PAKISTAN’S water crisis is often framed in terms of scarcity. Increasingly, it is also a crisis of contamination. Irsa’s warning about deteriorating water quality in the Indus Basin Irrigation System is worrying in terms of the impact on public health, agriculture and food security. When rivers carry untreated waste, salinity rises and lakes become unfit even for irrigation, the damage reaches far beyond the water sector. The signs are troubling. The Ravi and Sutlej in eastern Punjab are reported to be severely polluted. In the south, Sindh’s Manchhar Lake is unfit for drinking or irrigation. To the north and northwest, degradation in the Kabul and Swat rivers is fast becoming a public health risk. In the lower Indus, growing salinity is weakening water quality. Foaming and foul odour at major barrages point to chronic neglect. The situation worsens in dry months, which is cause for concern in a country where nearly 90pc of irrigation depends on the Indus system.

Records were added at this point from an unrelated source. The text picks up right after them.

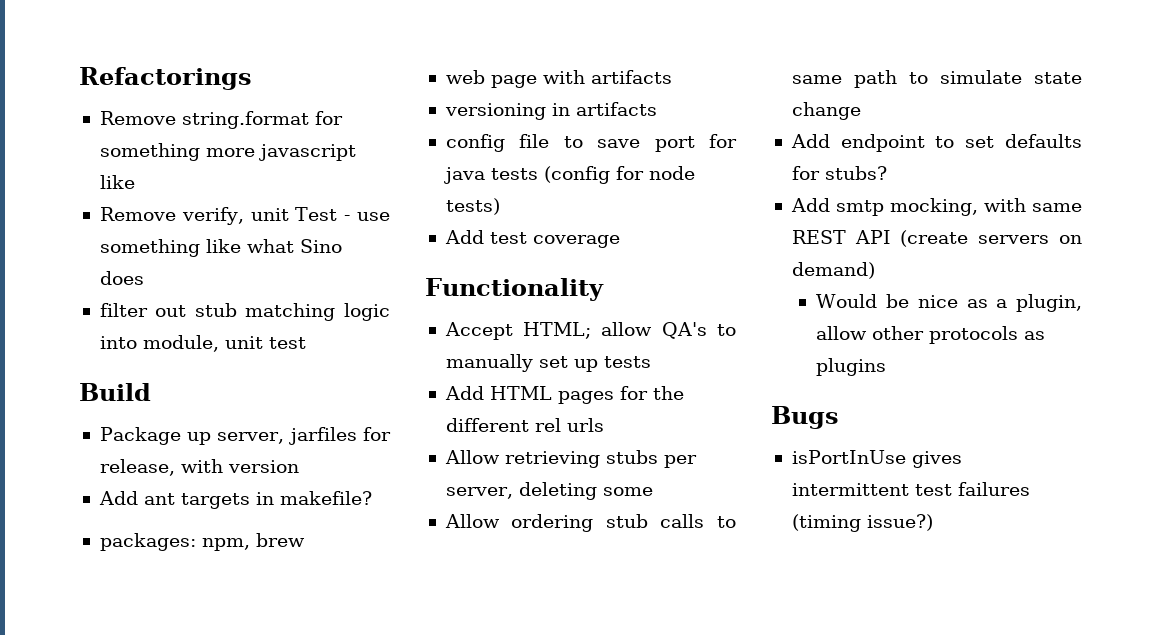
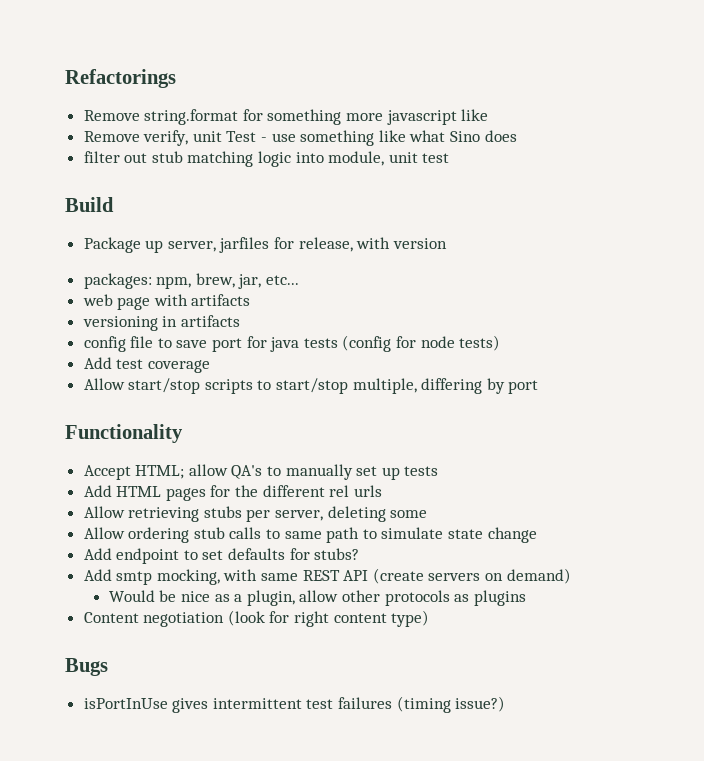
[98,491,372,509] // Add ant targets in makefile? -> (447, 243) none
[255,533,305,547] brew -> [195,273,300,289] brew, jar, etc...
(620, 241) none -> [83,378,539,394] // Allow start/stop scripts to start/stop multiple, differing by port
(887, 367) none -> [83,610,430,627] // Content negotiation (look for right content type)

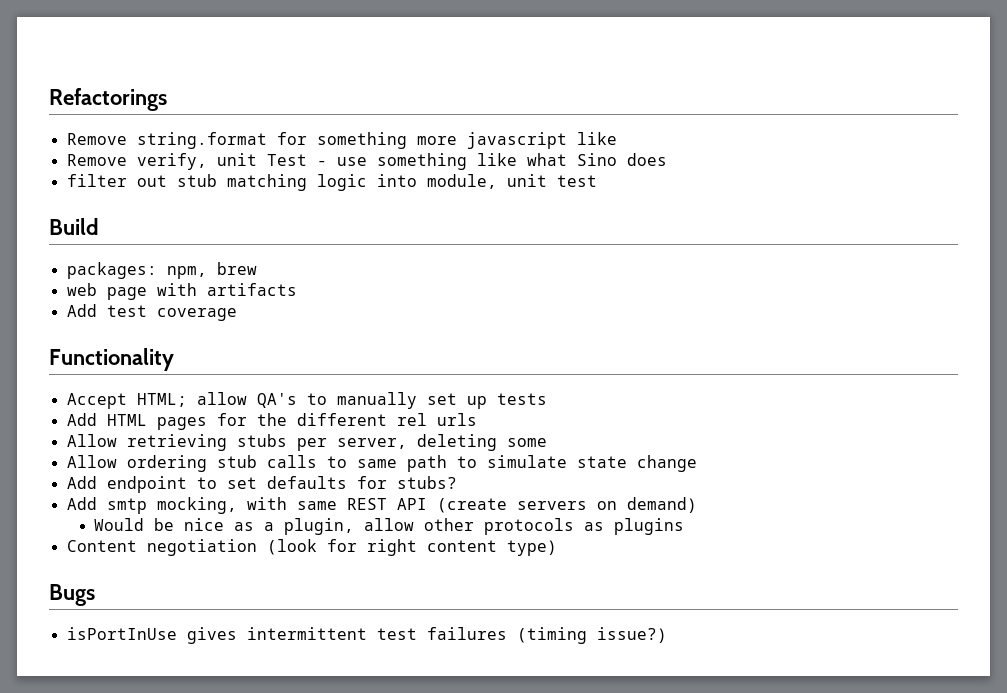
[83,237,447,253] // Package up server, jarfiles for release, with version -> (99, 226) none
[195,273,300,289] brew, jar, etc... -> [216,262,257,275] brew
[82,315,240,331] [83,335,501,352] [83,357,210,373] [83,378,539,394] versioning in artifacts // config file to save port for java tests (config for node tests) // Add test coverage // Allow start/stop scripts to start/stop multiple, differing by port -> [66,304,237,321] Add test coverage

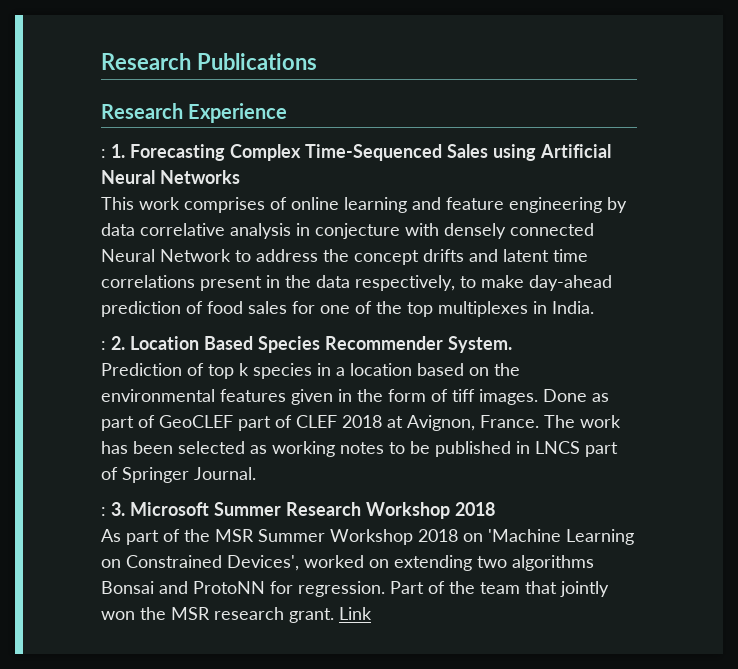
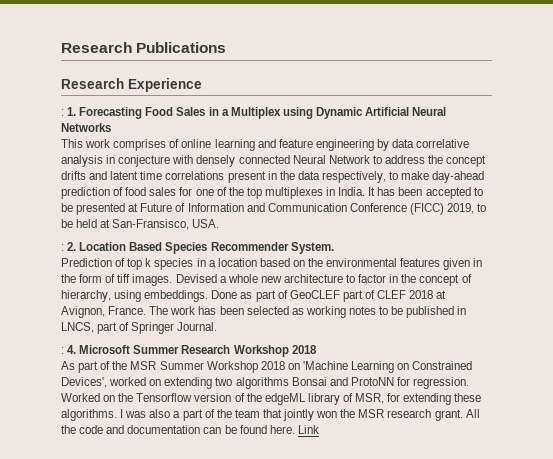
[230,144,536,161] Complex Time-Sequenced Sales using -> [145,107,363,119] Food Sales in a Multiplex using Dynamic
(594, 307) none -> [368,187,483,199] [61,203,487,215] [61,219,220,230] It has been accepted to be presented at Future of Information and Communication Conference (FICC) 2019, to be held at San-Fransisco, USA.
(538, 397) none -> [175,274,472,286] [61,290,209,302] Devised a whole new architecture to factor in the concept of hierarchy, using embeddings.
[535,441,580,454] LNCS -> [61,322,94,333] LNCS,
[111,502,125,516] 3. -> [67,345,77,354] 4.
[390,581,424,594] Part -> [61,393,482,405] [61,409,203,421] Worked on the Tensorflow version of the edgeML library of MSR, for extending these algorithms. I was also a part
(334, 615) none -> [465,409,480,418] [61,425,295,434] All the code and documentation can be found here.

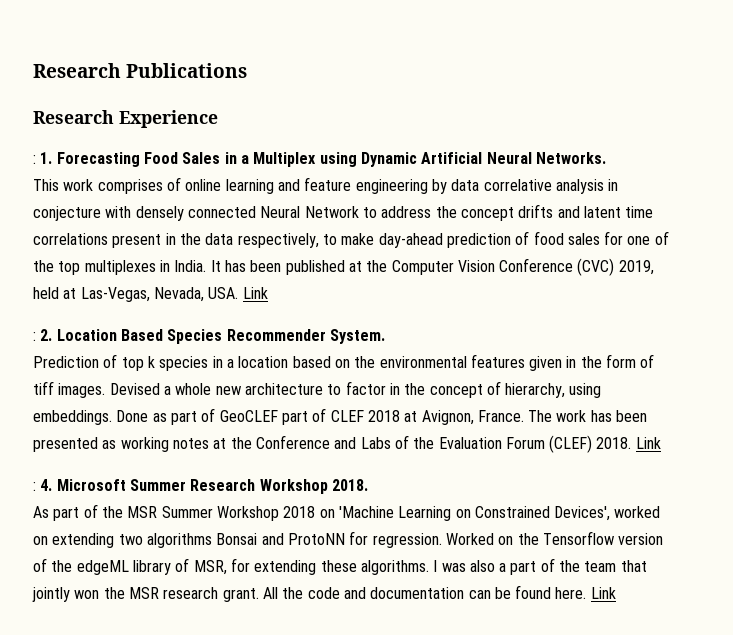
[61,123,111,132] Networks -> [535,152,606,164] Networks.
[425,187,483,199] [61,203,487,215] [61,219,190,230] accepted to be presented at Future of Information and Communication Conference (FICC) 2019, to be held at San-Fransisco, -> [285,258,654,276] [33,287,204,302] published at the Computer Vision Conference (CVC) 2019, held at Las-Vegas, Nevada,
(220, 223) none -> [242,287,268,299] Link
[246,306,289,315] selected -> [33,437,98,452] presented
[379,306,467,318] [61,322,218,334] to be published in LNCS, part of Springer Journal. -> [213,435,661,453] at the Conference and Labs of the Evaluation Forum (CLEF) 2018. Link
[291,345,317,354] 2018 -> [331,479,368,491] 2018.

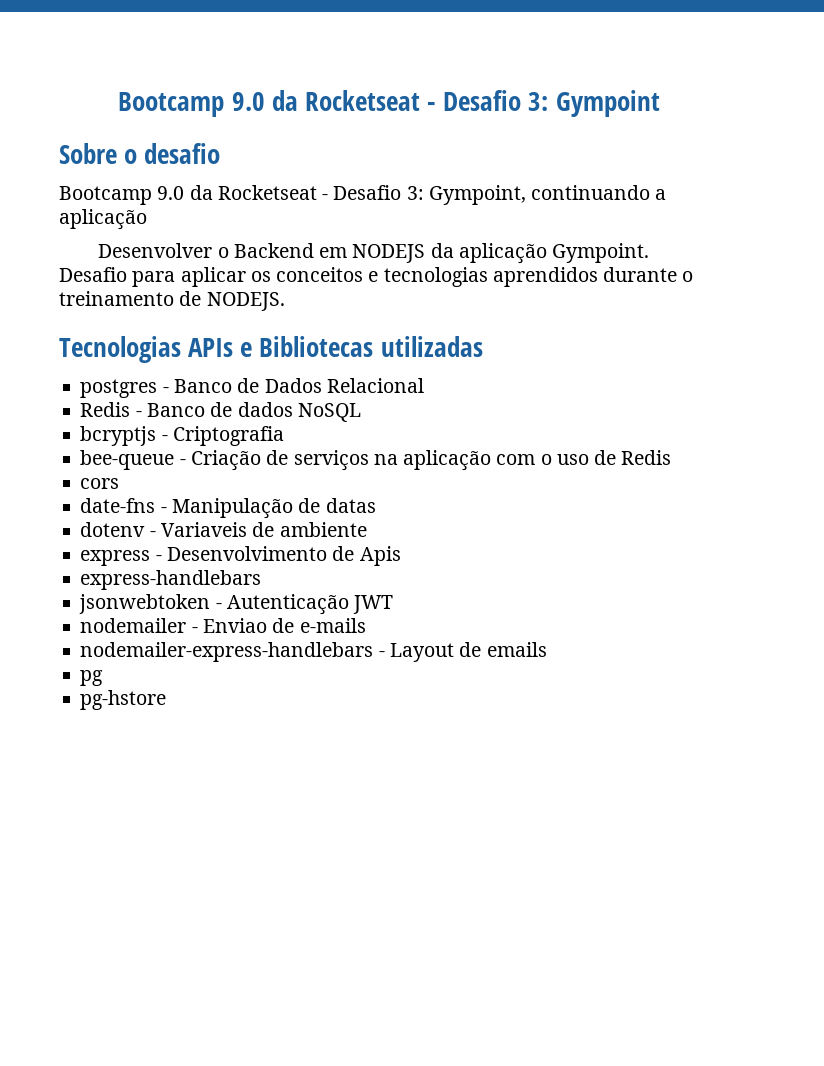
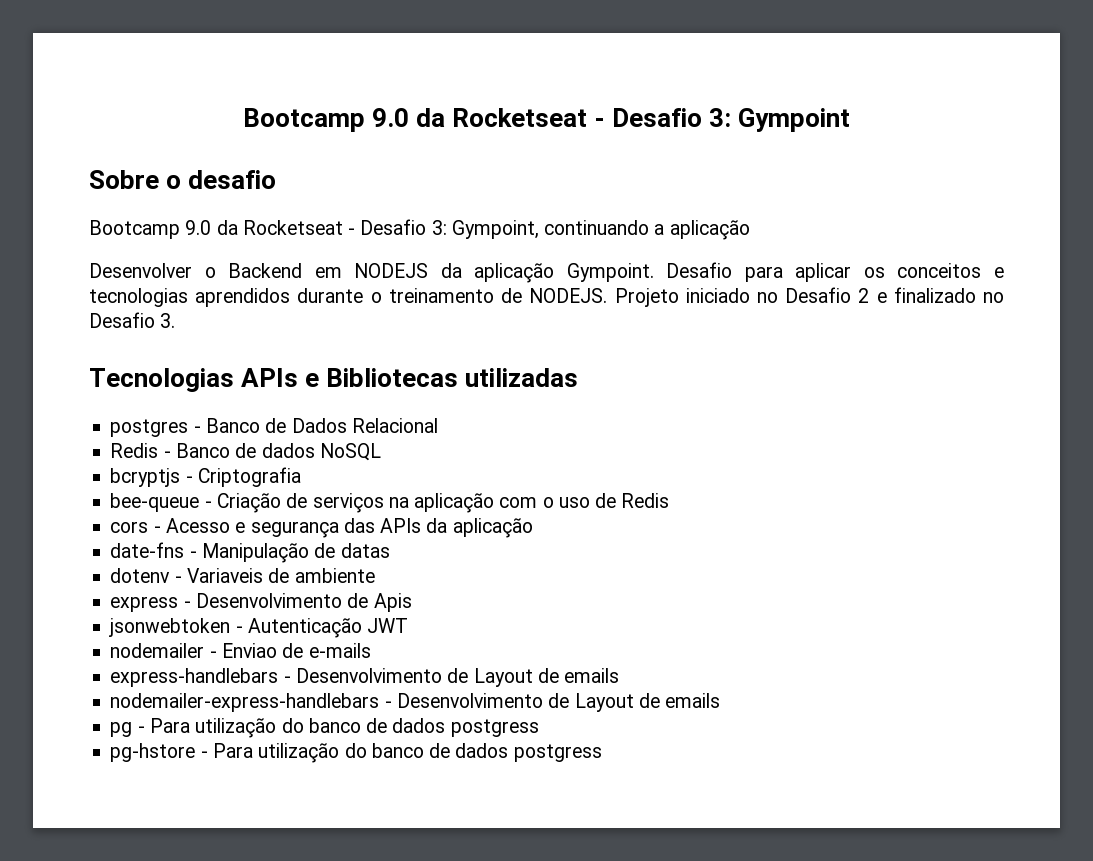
(285, 301) none -> [614,287,1004,307] [89,312,176,328] Projeto iniciado no Desafio 2 e finalizado no Desafio 3.
(120, 483) none -> [153,518,533,538] - Acesso e segurança das APIs da aplicação
[80,570,262,590] // express-handlebars -> (412, 602) none
(366, 625) none -> [110,668,620,687] // express-handlebars - Desenvolvimento de Layout de emails
(385, 654) none -> [396,693,570,708] Desenvolvimento de
[80,690,167,710] // pg-hstore -> [137,718,539,738] [110,743,602,763] - Para utilização do banco de dados postgress // pg-hstore - Para utilização do banco de dados postgress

Pakistan has laws, agencies and overlapping mandates, but enforcement remains weak. Untreated municipal sewage, industrial effluent, and poorly regulated waste disposal enters rivers with little consequence. Pollution control remains low on the priority list, even as water quality directly affects crop yields, soil health and disease burdens. Irsa has rightly called for coordinated federal and provincial action. But advisories alone will not reverse decades of degradation. Provinces must enforce wastewater treatment requirements, monitor industrial discharges and penalise violators. Effluent treatment plants, especially in urban and industrial centres such as Karachi, Lahore and Faisalabad, must become operational. Water quality monitoring data should be made public for increased accountability. Protecting water means protecting the economy, health and food security. A country already facing water stress cannot afford to poison what remains. Pakistan’s rivers are not drains for untreated waste. They are lifelines. Treating them as such requires regulation that is enforced, not merely announced.